Oltre dunque a un insegnamento apposito per l’educazione fisica, e oltre al pedagogo, l’editto considerava una e, forse, due specie di maestri appartenenti alla istruzione elementare (gli institutores litterarum e i calculatores); ne considerava due per l’istruzione media (i grammatici e i geometrae); due per l’insegnamento superiore (gli oratores o sophistae e gli architecti), e due per insegnamenti speciali (i notarii e i librarii).
L’onorario di questi insegnamenti, espresso nell’editto, in denarii dioclezianei, era, tenuto conto del valore di quella moneta[497], rispettivamente, per mese e per alunno, il seguente:
| 1. | insegnanti di ginnastica | L. | 1,00 | ca. |
| 2. | pedagoghi | » | 1,00 | » |
| 3. | maestri di lettura e scrittura | » | 1,00 | » |
| 4. | maestri elementari di aritmetica | » | 1,50 | » |
| 5. | insegnanti di stenografia | » | 1,50 | » |
| 6. | insegnanti di calligrafia | » | 1,00 | » |
| 7. | insegnanti di lingua e letteratura greca e latina | » | 4,00 | » |
| 8. | insegnanti di geometria o di matematica | » | 4,00 | » |
| 9. | insegnanti di retorica | » | 5,00 | » |
| 10. | insegnanti di architettura | » | 2,00 | » |
Un insegnante di lingua e di letteratura latina avrebbe così, per una scolaresca di 50 alunni, percepito L. 200 mensili; un insegnante di retorica, L. 250, e così via, onorarii questi di entità media, che, confrontati con quelli dei secoli precedenti, dànno (e fu questo merito del legislatore) l’impressione di segnare cifre proporzionali al fabbisogno dei docenti.

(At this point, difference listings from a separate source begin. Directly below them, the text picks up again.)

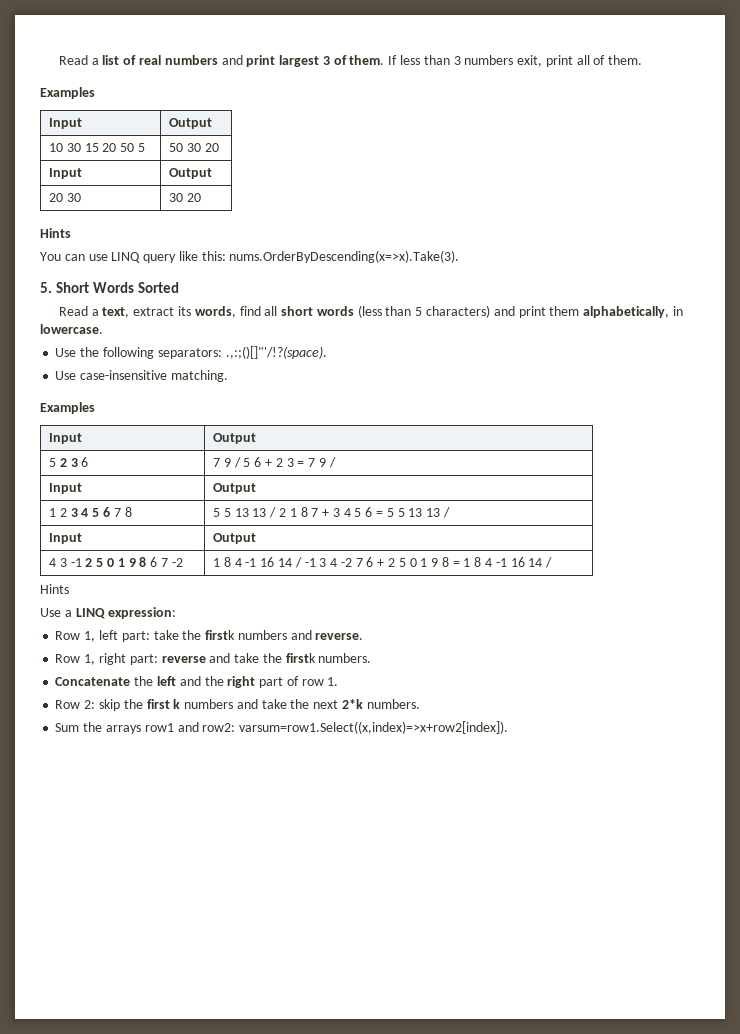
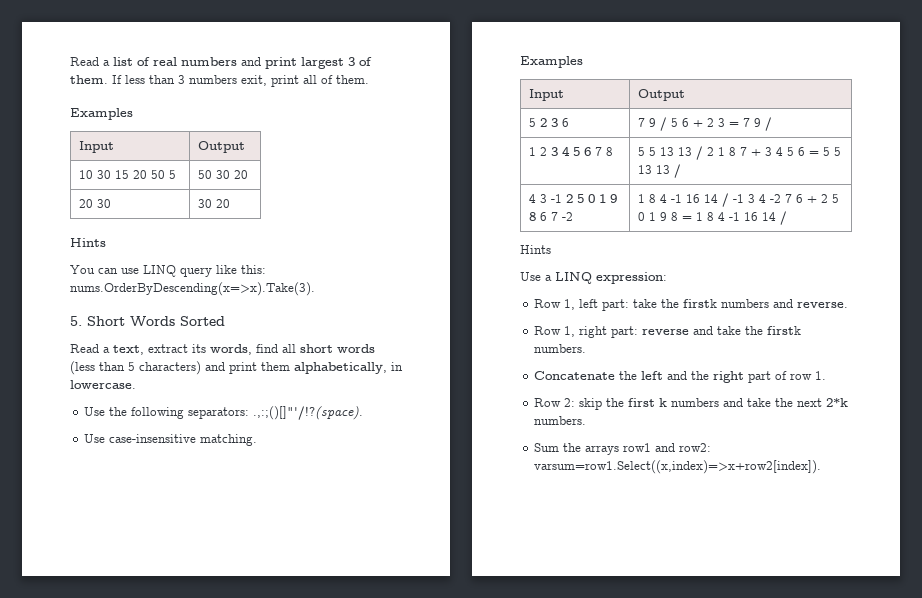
[49,168,83,179] [169,168,213,179] // Input | Output -> (249, 174) none
[49,483,83,494] [213,483,257,494] // Input | Output -> (773, 124) none
[49,533,83,544] [213,533,257,544] // Input | Output -> (682, 171) none

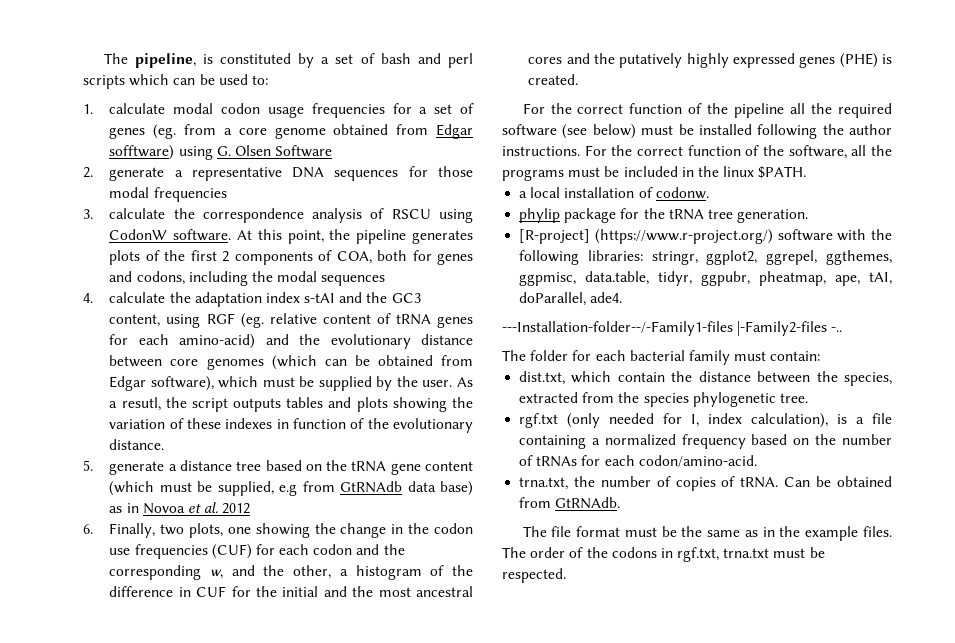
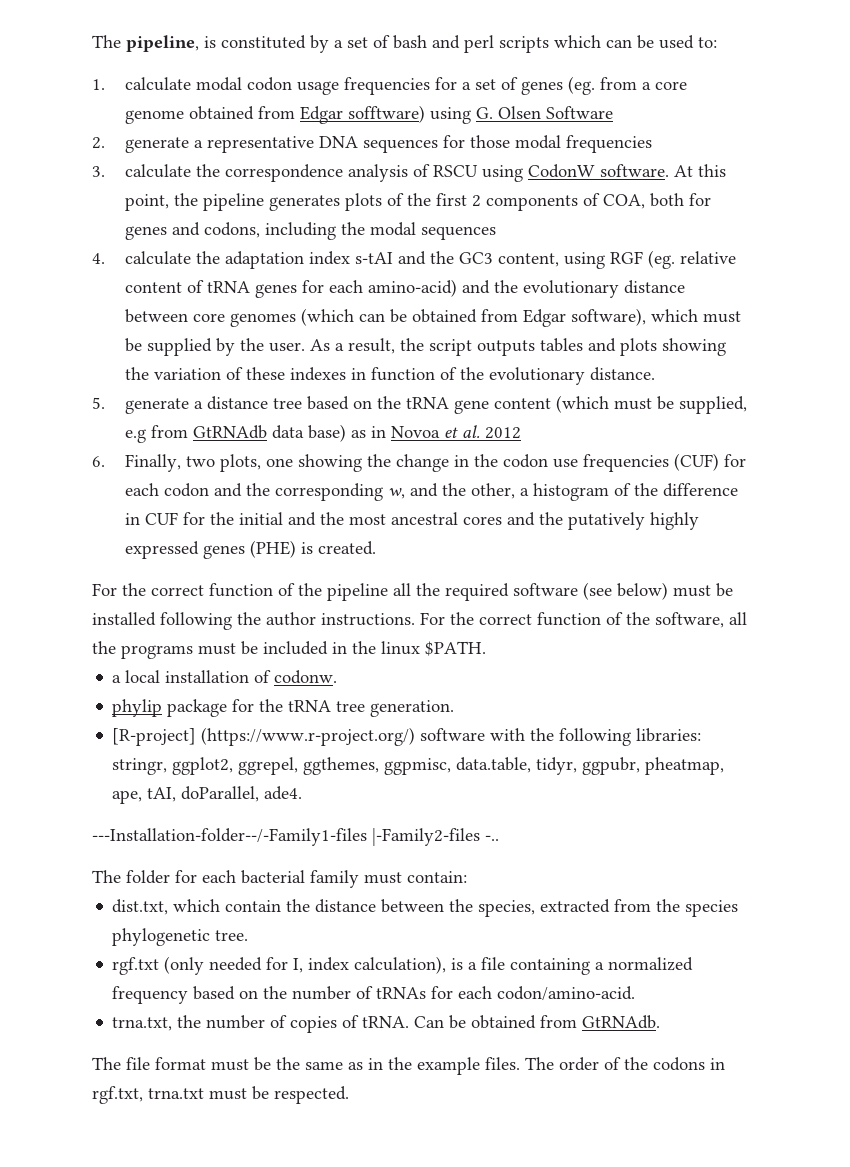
[121,397,161,411] resutl, -> [348,338,396,354] result,

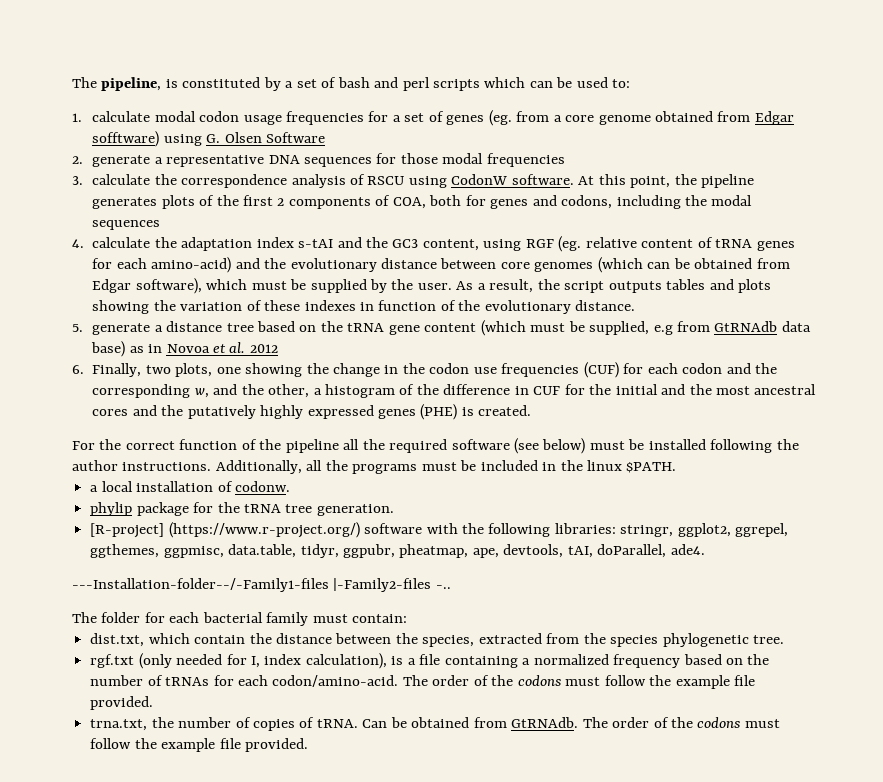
[420,612,724,628] For the correct function of the software, -> [215,460,302,474] Additionally,
(143, 797) none -> [503,544,564,558] devtools,
(636, 993) none -> [402,675,755,689] [90,696,154,710] The order of the codons must follow the example file provided.
[92,1057,725,1075] [92,1086,349,1104] // The file format must be the same as in the example files. The order of the codons in rgf.txt, trna.txt must be respected. -> [582,717,780,728] [90,738,308,752] The order of the codons must follow the example file provided.

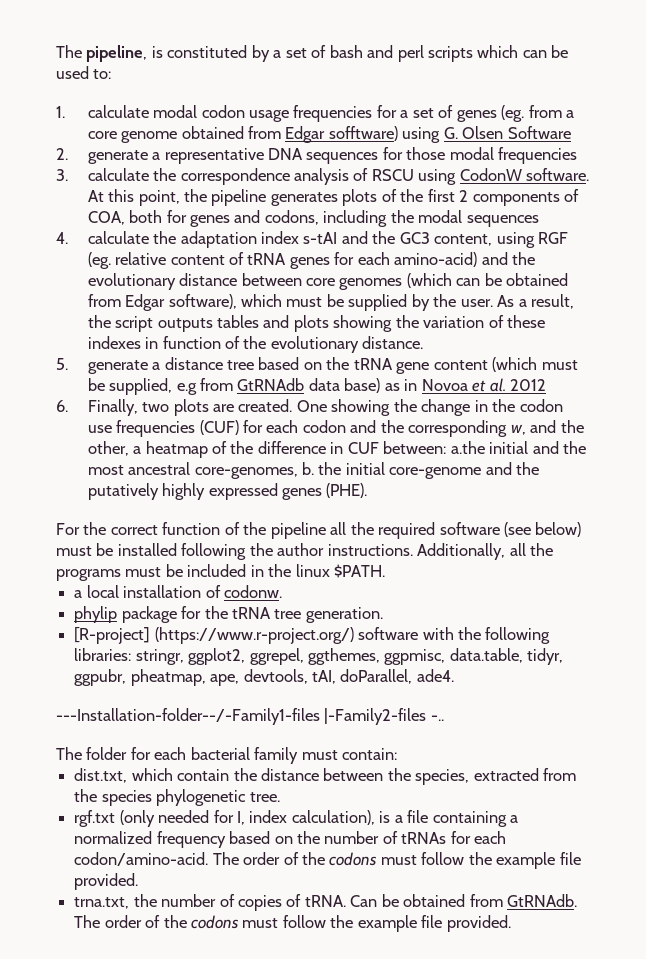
[175,363,241,377] plots, one -> [173,399,327,416] plots are created. One
[324,384,395,398] histogram -> [145,441,208,458] heatmap
[564,384,612,395] for the -> [383,441,485,454] between: a.the
[92,409,129,416] cores -> [194,462,482,479] core-genomes, b. the initial core-genome
[420,404,532,420] (PHE) is created. -> [326,483,368,498] (PHE).

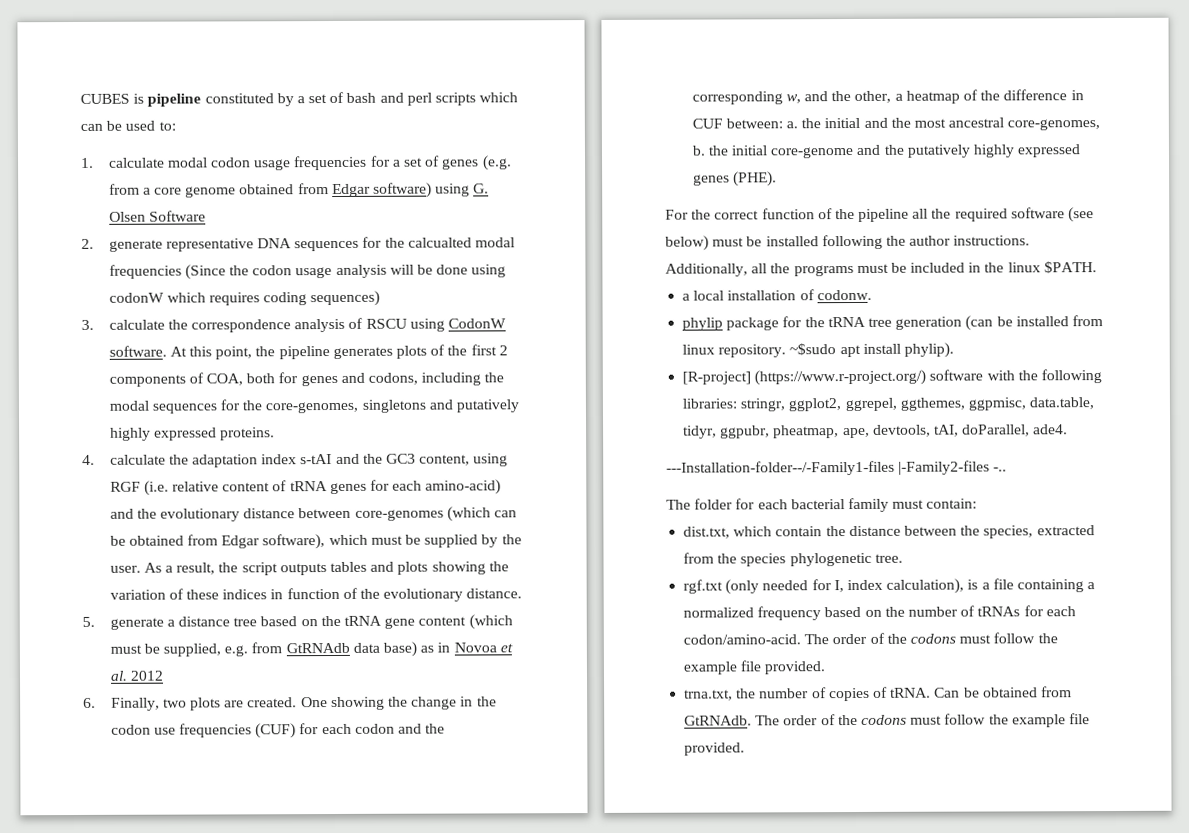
[56,45,163,62] The pipeline, is -> [80,93,202,107] CUBES is pipeline
[501,105,525,122] (eg. -> [481,155,512,171] (e.g.
[328,126,398,141] sofftware) -> [373,182,433,198] software)
[152,152,161,160] a -> (163, 245) none
[406,147,446,160] those -> [384,237,472,248] the calcualted
(578, 155) none -> [184,264,507,280] [108,290,381,307] (Since the codon usage analysis will be done using codonW which requires coding sequences)
(539, 221) none -> [220,399,520,414] [109,427,276,441] for the core-genomes, singletons and putatively highly expressed proteins.
[87,252,111,269] (eg. -> [143,480,169,496] (i.e.
[305,278,403,290] core genomes -> [354,509,444,521] core-genomes
[87,336,141,349] indexes -> [222,589,268,600] indices
[176,383,197,395] e.g -> [224,645,249,657] e.g.
[450,441,485,454] a.the -> [786,118,822,129] a. the
[305,607,383,623] generation. -> [895,315,1103,331] [682,342,954,358] generation (can be installed from linux repository. ~$sudo apt install phylip).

Gl’insegnanti, considerati dall’editto, prestano un servizio in iscuole aperte al pubblico. Di questo ci avverte il fatto che a tutti, non escluso il paedagogus, era fissato un onorario mensile per discepolo, il che impone si presupponga una collettività di discepoli[498]. Se non che la tassazione non doveva valere soltanto nei rispetti delle scuole di fondazione privata, ma eziandio (o specialmente?) in quelli delle scuole municipali e delle scuole dello Stato. Tale convinzione discende dal carattere di universalità dell’editto stesso, dall’equità dello stipendio calcolato, nonchè dalla mancanza, pur fra tanta cura di dettagli, di un capitolo speciale per le retribuzioni degli insegnanti municipali e imperiali, che invece dovevano essere state le prime a fermare l’attenzione del governo. In tal caso, i pagamenti avrebbero dovuto farli, non più i privati, ma il governo o gli enti municipali, e il metodo della liquidazione degli stipendi, proporzionali al numero dei discepoli, sarebbe dovuto essere molto simile a quello che oggi si adotta per le libere docenze universitarie. Ciò, evidentemente, avrebbe, alla prova, portato delle complicazioni e la necessità, fino ad allora non sentita, di una più numerosa burocrazia addetta a quel servizio. Ma l’editto, come accennammo, venne, subito dopo la sua promulgazione, abrogato,[499] onde le sue clausole rimasero senza nessuna pratica influenza sulle sorti della istruzione pubblica nei secoli successivi.